▶ **TASK BRIEF**
What is the number of lines in the records below holding the string "proportion"? Reply with it and nothing else.

[Change listing data]
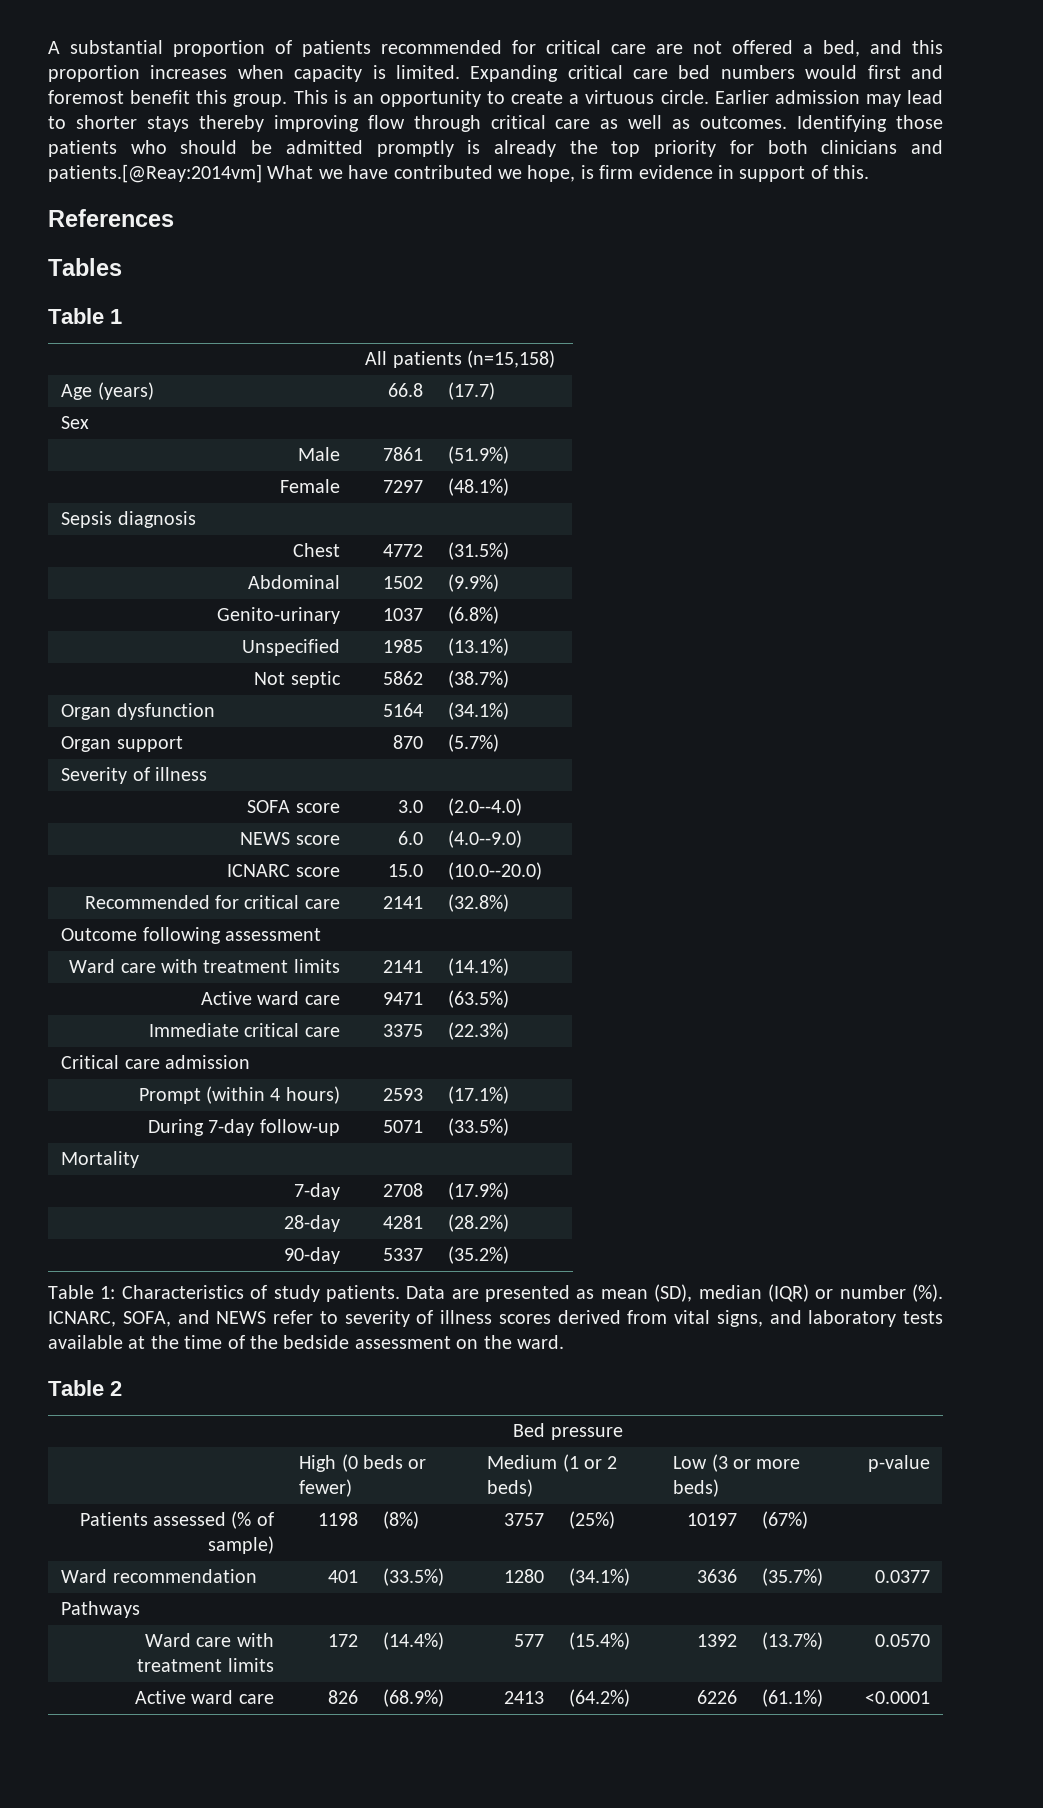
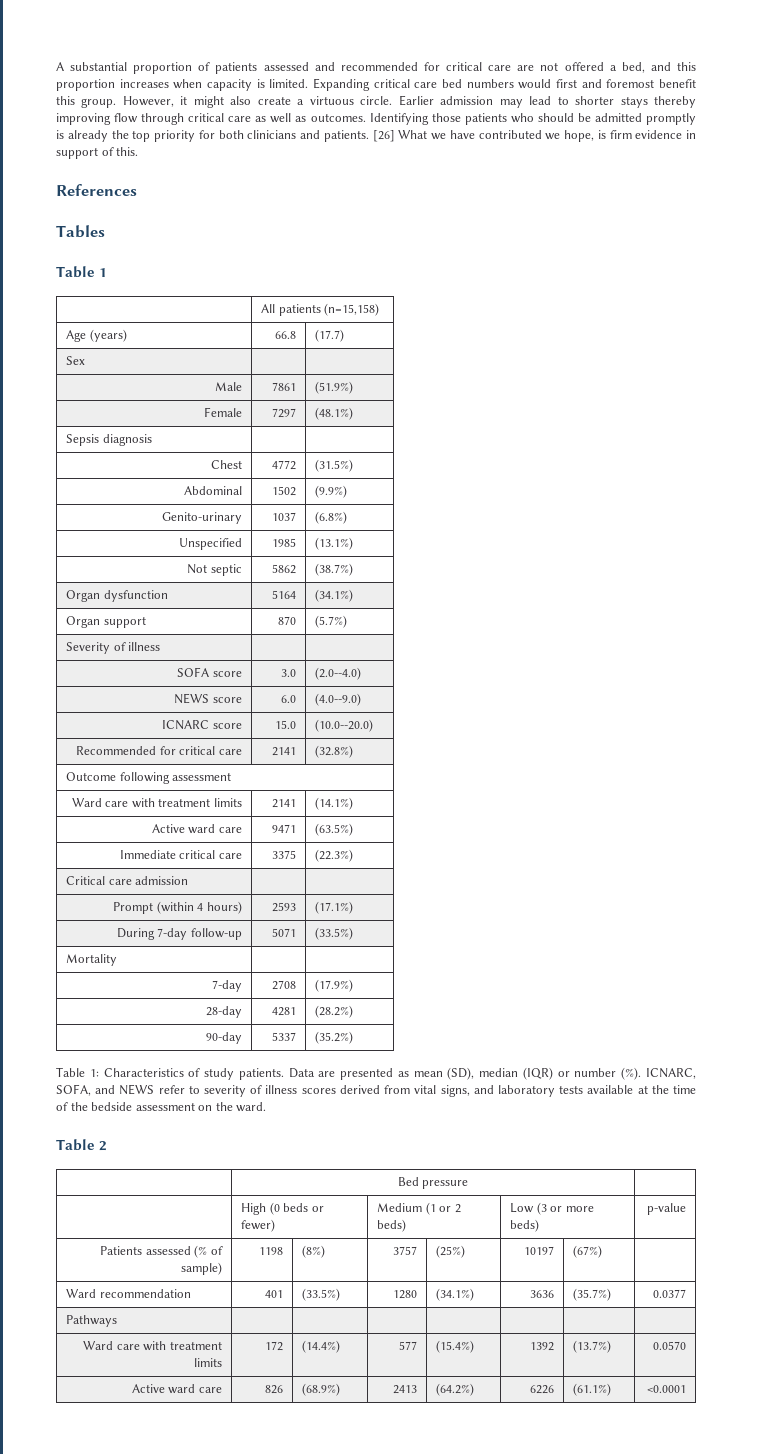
- A substantial proportion of patients recommended for critical care are not offered a bed, and this proportion increases when capacity is limited.
+ A substantial proportion of patients assessed and recommended for critical care are not offered a bed, and this proportion increases when capacity is limited.
- This is an opportunity to create a virtuous circle.
+ However, it might also create a virtuous circle.
- Identifying those patients who should be admitted promptly is already the top priority for both clinicians and patients.[@Reay:2014vm] What we have contributed we hope, is firm evidence in support of this.
+ Identifying those patients who should be admitted promptly is already the top priority for both clinicians and patients. [26] What we have contributed we hope, is firm evidence in support of this.

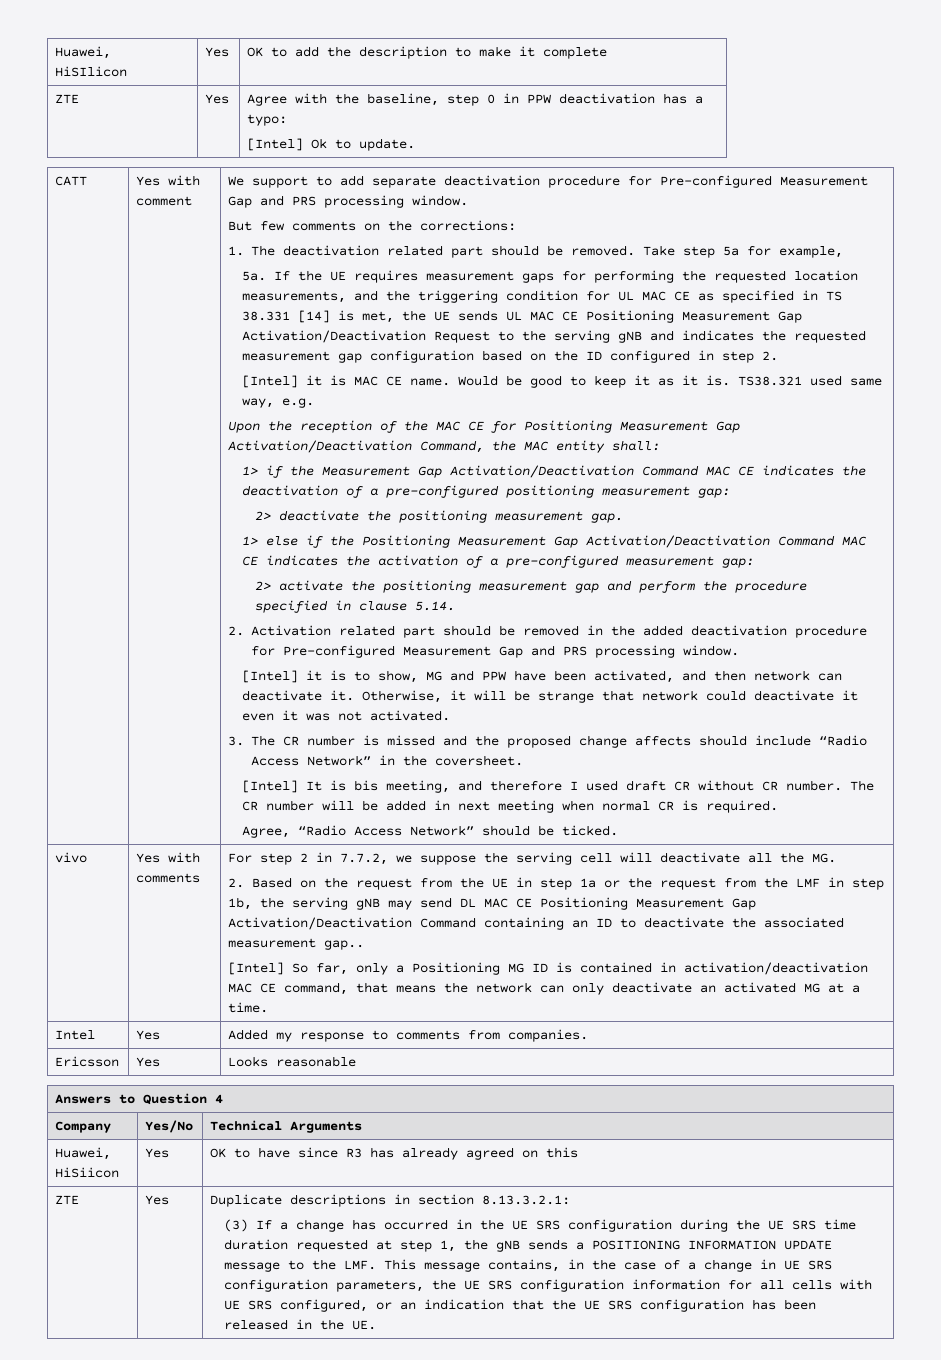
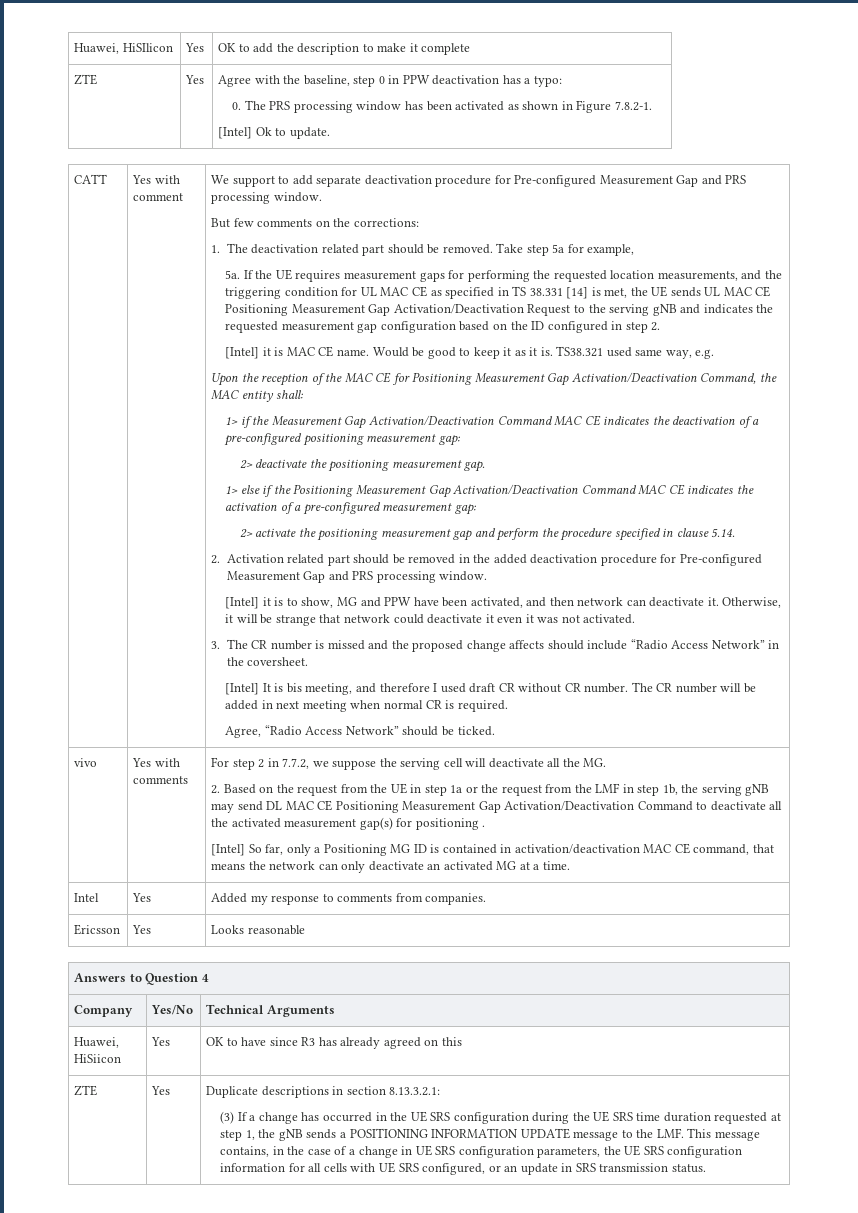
  ZTE | Yes | Agree with the baseline, step 0 in PPW deactivation has a typo:
+ 0. The PRS processing window has been activated as shown in Figure 7.8.2-1.
- 2. Based on the request from the UE in step 1a or the request from the LMF in step 1b, the serving gNB may send DL MAC CE Positioning Measurement Gap Activation/Deactivation Command containing an ID to deactivate the associated measurement gap..
+ 2. Based on the request from the UE in step 1a or the request from the LMF in step 1b, the serving gNB may send DL MAC CE Positioning Measurement Gap Activation/Deactivation Command to deactivate all the activated measurement gap(s) for positioning .
- (3) If a change has occurred in the UE SRS configuration during the UE SRS time duration requested at step 1, the gNB sends a POSITIONING INFORMATION UPDATE message to the LMF. This message contains, in the case of a change in UE SRS configuration parameters, the UE SRS configuration information for all cells with UE SRS configured, or an indication that the UE SRS configuration has been released in the UE.
+ (3) If a change has occurred in the UE SRS configuration during the UE SRS time duration requested at step 1, the gNB sends a POSITIONING INFORMATION UPDATE message to the LMF. This message contains, in the case of a change in UE SRS configuration parameters, the UE SRS configuration information for all cells with UE SRS configured, or an update in SRS transmission status.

▶ **SOLUTION**
2